More of my stories about education to come in two weeks, but in the meantime, WHAT ARE YOURS????



    Ahem. I was still doing the lesbian thing while I was in high school so all my stories are gay stories. I went to a tiny Christian school (graduating class of 18!) but it was pretty much The Best. In a school with 130 students total, everyone knows everything about everyone else.

    So, I dumped my boyfriend and slow-danced with the openly gay girl three times in a row at Winter Formal and made schmoopy romantic eyes at her, and within half an hour everyone knew I was into women. Within another half hour, there was a rumor circulating that we had kissed on the dance floor; fifteen minutes after that, we had the Headmaster's official response, which was that a chaste kiss in a romantic environment was perfectly appropriate. That set the tone for everything else; we were never judged by a different set of standards than everyone else. (Except on field trips, when the rules were that all mixed-sex groups had to be chaperoned, and also my girlfriend and I had to be chaperoned. But, uh, that was a good rule.) Mostly, people told we were adorable, which we totally were.

    When I came out to my parents and it went badly, everyone knew that, too. Nearly every teacher in the school approached me to offer their support; a few offered places to stay if I needed it, and I knew they really meant it. The reverend went out of her way to tell me she didn't see any conflict at all between Christianity and homosexuality, which amused me because I was an atheist, but which meant a lot anyway.

    At one point, the school administration held a vote to add sexual orientation to the non-discrimination policy; my seventh-grade Latin teacher told me he had promised to leave the school if the vote didn't pass -- it was one thing, he said, to have forgotten to put it in, but it was another thing entirely to intentionally exclude it. The vote passed easily.
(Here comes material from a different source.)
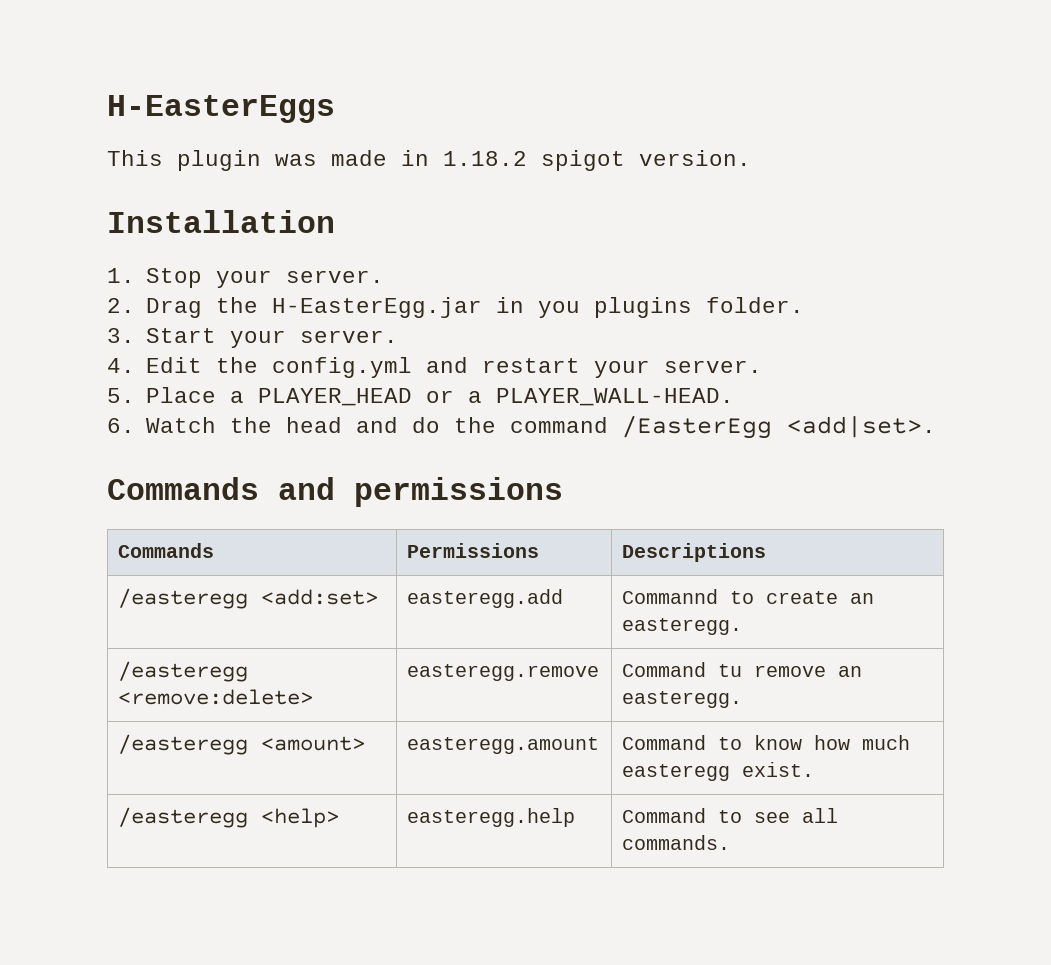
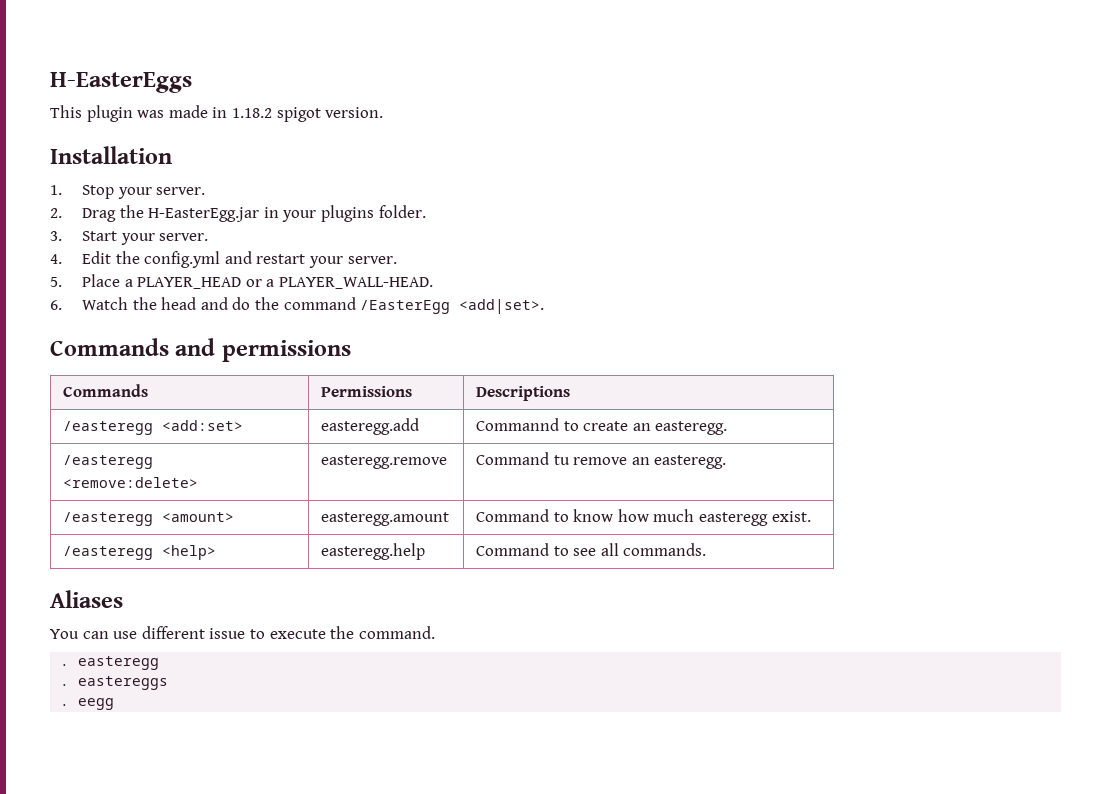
[538,301,581,318] you -> [282,210,317,222] your
(731, 842) none -> [50,590,123,608] [50,626,435,639] [60,656,160,670] [60,676,169,690] [60,698,115,710] // Aliases // You can use different issue to execute the command. // . easteregg // . eastereggs // . eegg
    Mostly, the school just kept treating me the same as always. Like many Dukies, I was a bit of a "star student" (this is how I made it to Duke despite attending a school with only 130 students) and that did not change - I was a Prefect, and an official School Scholar, and then Valedictorian, and nobody ever suggested that The Gay Thing made me a worse representative of the school.

    My school was always a haven for me, where I knew my queerness was accepted but where I also knew I would be judged on my own merits and accomplishments, and not on my personal life. My school was weird (it had a Headmaster, and a reverend, and prefects, and a seventh-grade Latin teacher...) but, like I said -- The Best Ever.

  2. This one is just a snippet. Since coming to Duke, I've gotten, how do you say...gayer. I feel so much more comfortable with who I am as a person and feel like I can be open with everyone. When I go home, however, I feel as though I have to "straighten up". All of the people who knew me in high school became friends with the "straighter" me. I love them so much, and know that they would all be more than fine with me still being 100% Dan around them, but I just feel like I would rock the boat too much if I "went all out". Enough with my tale of two cities. Love your post Jacob, keep it up!